PerseusDL / canonical-greekLit

XML Canonical resources for Greek Literature
https://scaife.perseus.org
Creative Commons Attribution Share Alike 4.0 International
100 stars 94 forks source link

tlg0086.tlg034.perseus-grc2.xml -- a version of this is now on Github #1683

Open gregorycrane opened 1 week ago

gregorycrane commented 1 week ago

I spent a fair amount of time updating the old beta code version of this file, which is the Kassel edition that we have used since Perseus 1.0.

@lcerrato @AlisonBabeu I would like to ask for help finishing this as I have had trouble with hooktest on my machine. The file is modeled on tlg0086.tlg034.digicorp-grc2.xml and it parses.

Summary of work below. I was able to add 319 or 369 section breaks by hand and did the remaining 50 by hand. The sections should be checked at some point.

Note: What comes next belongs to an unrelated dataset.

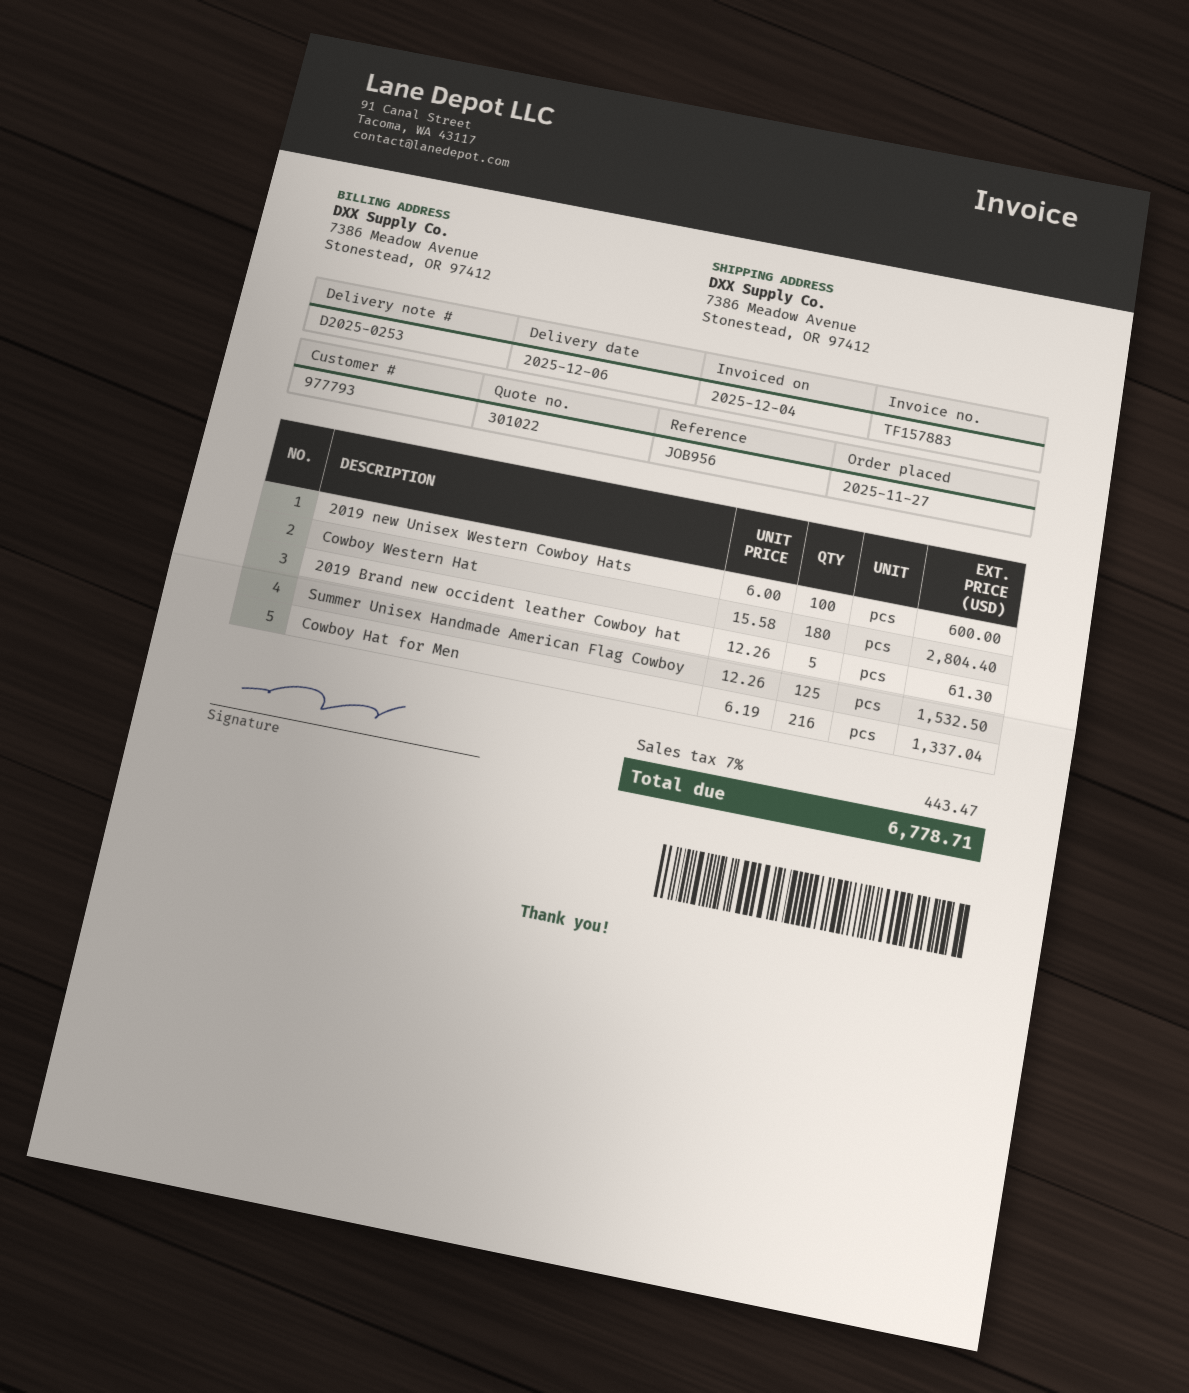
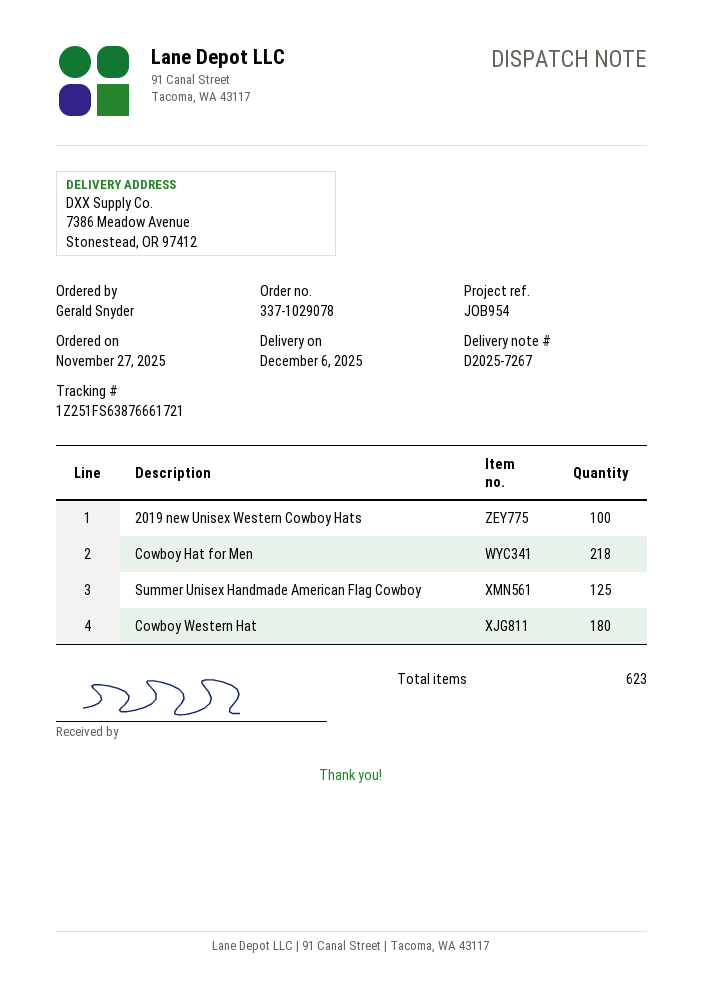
delivery note number: D2025-0253 -> D2025-7267
reference: JOB956 -> JOB954
2019 Brand new occident leather Cowboy hat: 5 -> none
Cowboy Hat for Men: 216 -> 218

Summary from the XML: (1) updates to unicode (with pargraphs etc. properly encoded) and to updated epiDoc compliant TEI XML; (2) square brackets and angle brackets have been converted to TEI add and del markup (which may not work in our current CSS); (3) imported the chapter/section breaks from the Bekker edition--these should now be the dominant citation scheme with Bekker pages being accesible from a secondary table of contents in Perseus 6; (4) used the same apostraphe character as in the digicorpus-grc2 version. The addition of chapters and sections to Kassel should be noted prominently.<

lcerrato commented 1 week ago

@gregorycrane

None of the Perseus Aristotle uses Bekker as a container, except in modified form. This was one reason the conversion was left until the end of the workflow.

lcerrato commented 1 week ago

See file here https://github.com/gregorycrane/Poetics2.0/blob/main/grc/tlg0086.tlg034.digicorpus-grc2.xml @AlisonBabeu @gregorycrane If the changes are significant enough, I would propose renaming. If this is a derivative from Digicorpus, it should have a new ID that removes the digitcorpus from the file name. I purposefully did not make any edits to their editions.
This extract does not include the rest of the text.